Sanierung mit diffusionsfähiger Dämmung

In Deufringen, einem kleinen Ort nahe Stuttgart, wurde im November 2010 das Dach eines Mehrfamilienhauses energetisch saniert und neu eingedeckt. Da eine Sanierung von innen nicht möglich war, wählte der ausführende Dachdecker ein diffusionsoffenes Auflattendämmsystem für die Sanierung von außen.

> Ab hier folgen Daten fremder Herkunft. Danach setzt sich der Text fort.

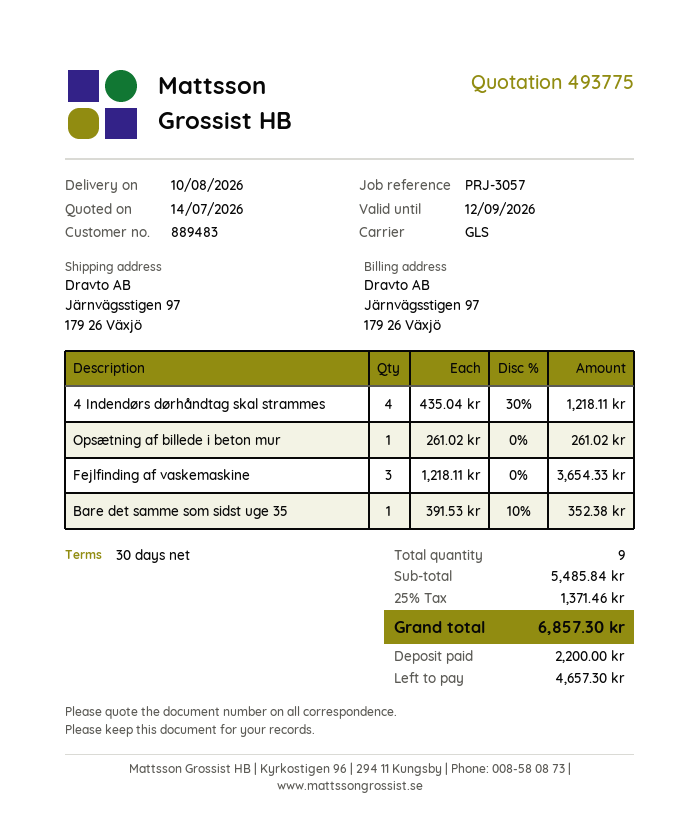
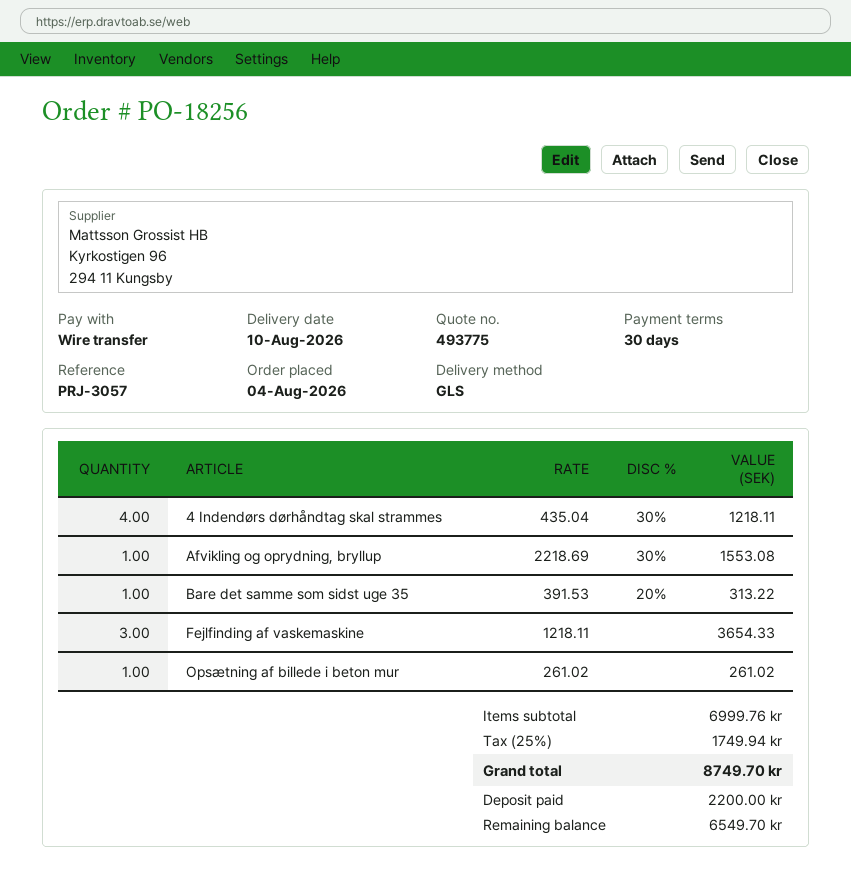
Bare det samme som sidst uge 35: 1 x 391.53 - 10% = 352.38 -> 1 x 391.53 - 20% = 313.22
Afvikling og oprydning, bryllup: none -> 1 x 2218.69 - 30% = 1553.08
subtotal: 5485.84 -> 6999.76
tax: 25% = 1371.46 -> 25% = 1749.94
total: 6857.30 -> 8749.70
balance: 4657.30 -> 6549.70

Für das 1983 errichtete Gebäude stand der Dachdecker vor der Herausforderung die gültige Energieeinsparverordnung (EnEV 2009) und das Fachregelwerk des Jahres 2010 anzuwenden und umzusetzen. Die Warmwasserbereitstellung und die Wohnraumheizung der sechs Wohneinheiten geschah mit elektrischem Strom. Dabei schlugen die Energieverluste durch eine nicht mehr zeitgemäße Gebäudehülle in Zeiten stetiger Preissteigerungen jedes Jahr mehr zu Buche. Das merkten auch die Bewohner. Seit Fertigstellung des Gebäudes vor 27 Jahren haben sich die Energiekosten pro Kilowattstunde mehr als verdoppelt.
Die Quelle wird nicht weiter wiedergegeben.